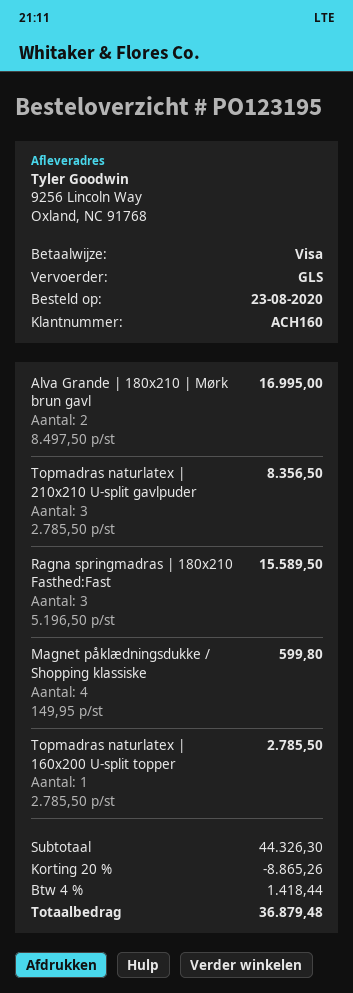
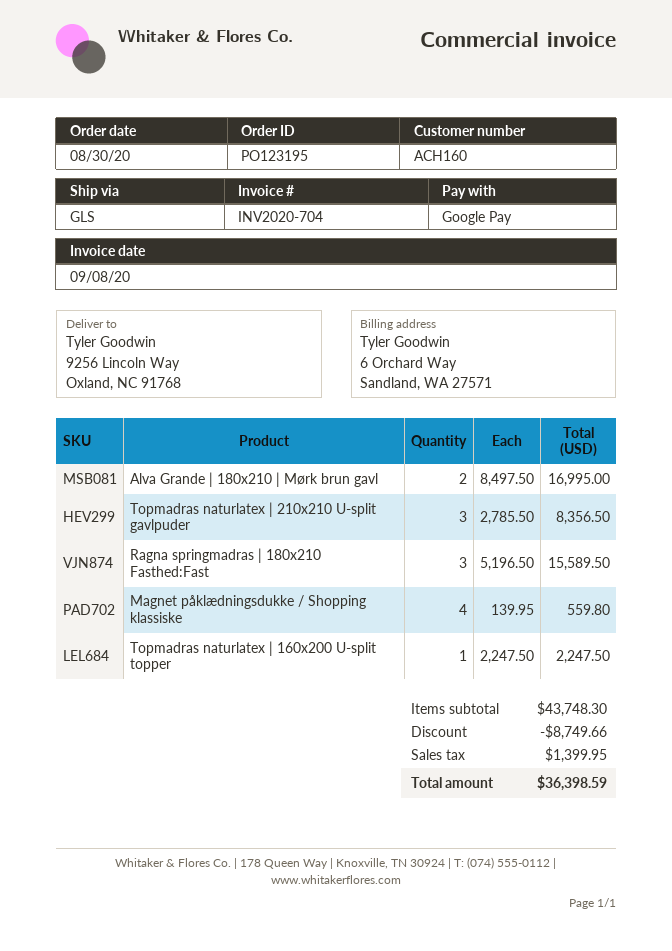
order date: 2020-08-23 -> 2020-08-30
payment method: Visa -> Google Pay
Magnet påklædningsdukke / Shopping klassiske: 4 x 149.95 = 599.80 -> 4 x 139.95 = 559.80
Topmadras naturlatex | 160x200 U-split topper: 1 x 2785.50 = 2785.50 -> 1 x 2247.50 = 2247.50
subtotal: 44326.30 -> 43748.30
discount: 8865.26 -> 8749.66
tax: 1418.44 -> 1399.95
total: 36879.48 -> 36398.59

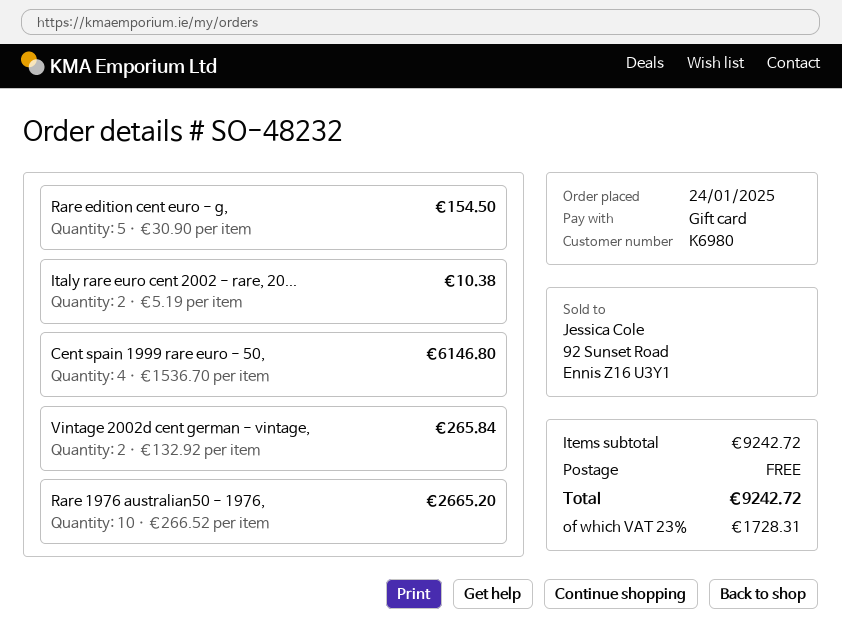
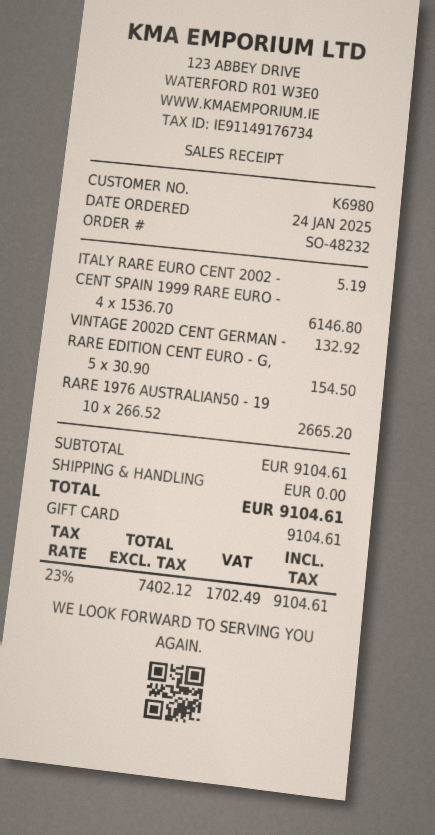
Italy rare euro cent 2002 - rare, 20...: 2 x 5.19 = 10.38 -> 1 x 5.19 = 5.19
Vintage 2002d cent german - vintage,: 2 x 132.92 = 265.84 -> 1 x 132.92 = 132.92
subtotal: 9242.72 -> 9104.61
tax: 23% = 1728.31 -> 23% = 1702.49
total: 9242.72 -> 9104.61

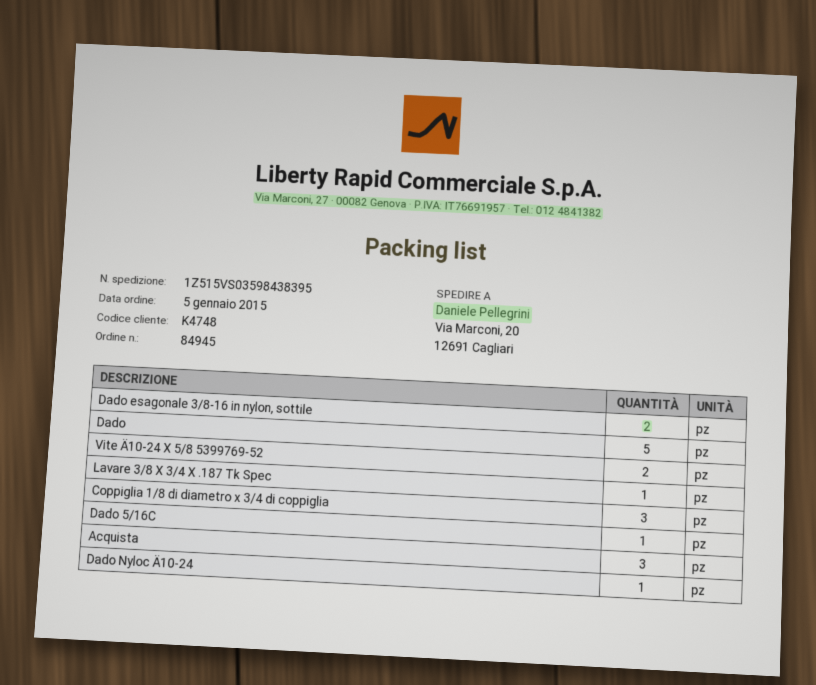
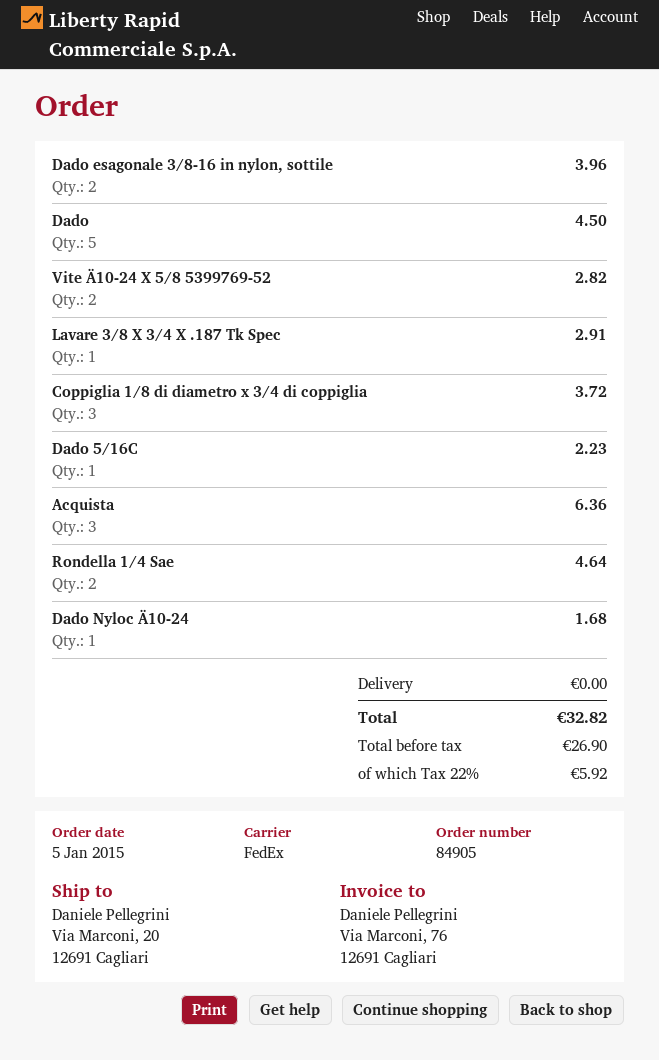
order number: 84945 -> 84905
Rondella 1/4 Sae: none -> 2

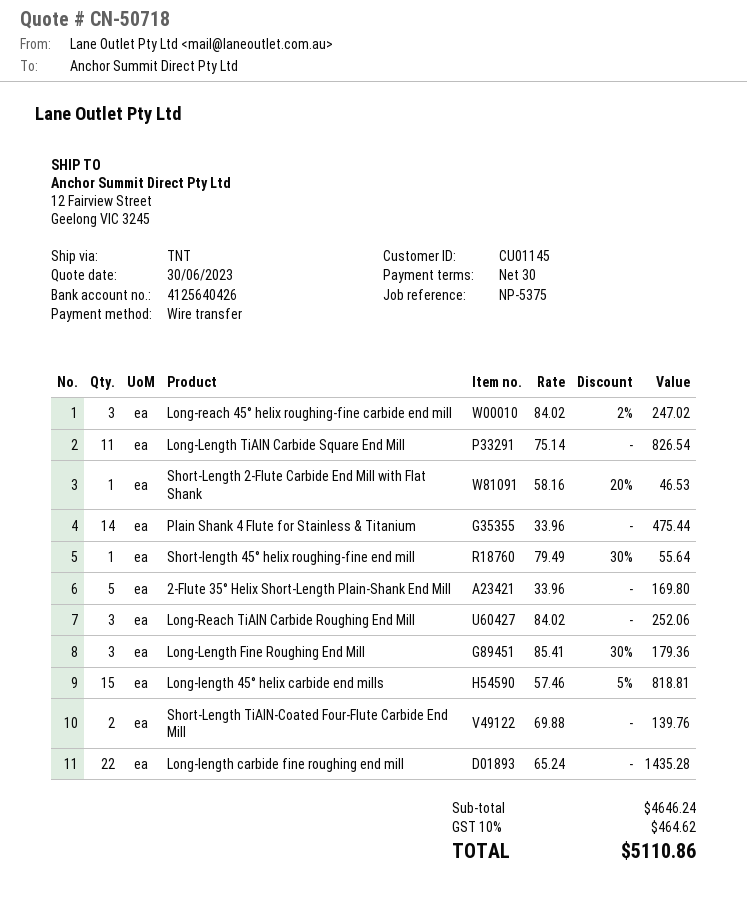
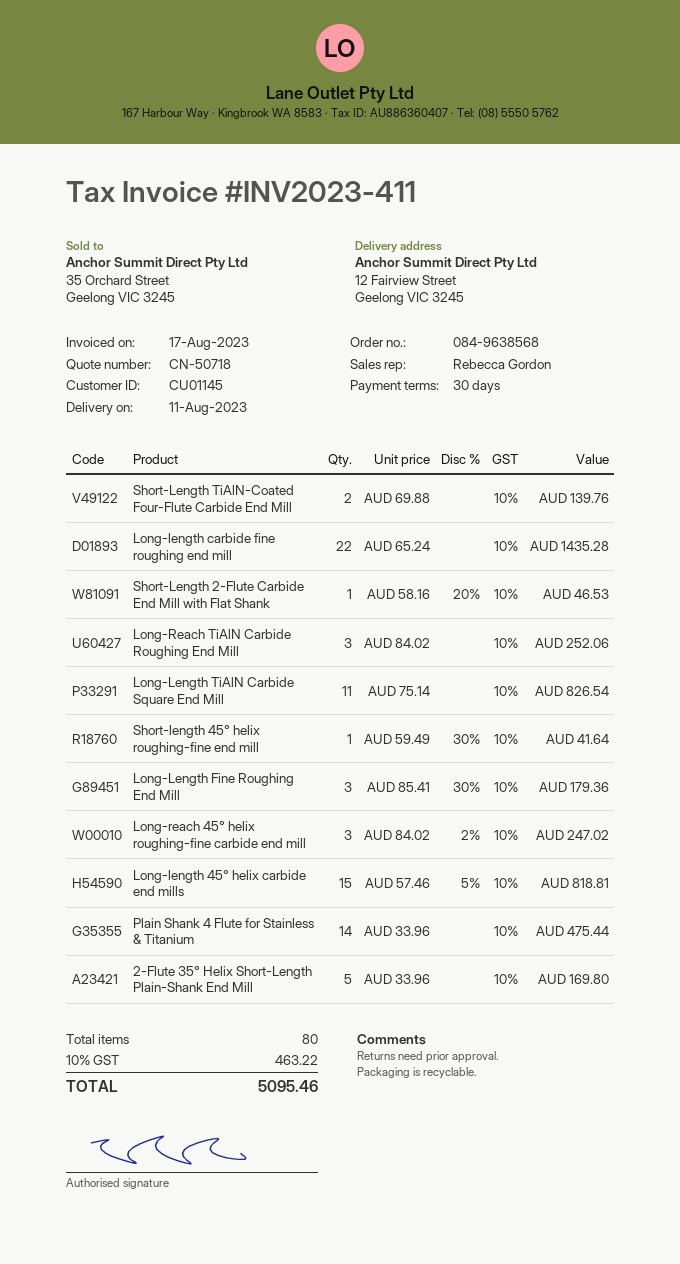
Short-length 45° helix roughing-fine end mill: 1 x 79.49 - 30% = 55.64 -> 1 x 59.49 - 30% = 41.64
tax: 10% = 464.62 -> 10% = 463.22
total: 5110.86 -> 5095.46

★ ★ ★ ★

Each entry must be set down word for word; no image may be carried over.

order date: 2020-08-23 -> 2020-08-30
payment method: Visa -> Google Pay
Magnet påklædningsdukke / Shopping klassiske: 4 x 149.95 = 599.80 -> 4 x 139.95 = 559.80
Topmadras naturlatex | 160x200 U-split topper: 1 x 2785.50 = 2785.50 -> 1 x 2247.50 = 2247.50
subtotal: 44326.30 -> 43748.30
discount: 8865.26 -> 8749.66
tax: 1418.44 -> 1399.95
total: 36879.48 -> 36398.59

Italy rare euro cent 2002 - rare, 20...: 2 x 5.19 = 10.38 -> 1 x 5.19 = 5.19
Vintage 2002d cent german - vintage,: 2 x 132.92 = 265.84 -> 1 x 132.92 = 132.92
subtotal: 9242.72 -> 9104.61
tax: 23% = 1728.31 -> 23% = 1702.49
total: 9242.72 -> 9104.61

order number: 84945 -> 84905
Rondella 1/4 Sae: none -> 2

Short-length 45° helix roughing-fine end mill: 1 x 79.49 - 30% = 55.64 -> 1 x 59.49 - 30% = 41.64
tax: 10% = 464.62 -> 10% = 463.22
total: 5110.86 -> 5095.46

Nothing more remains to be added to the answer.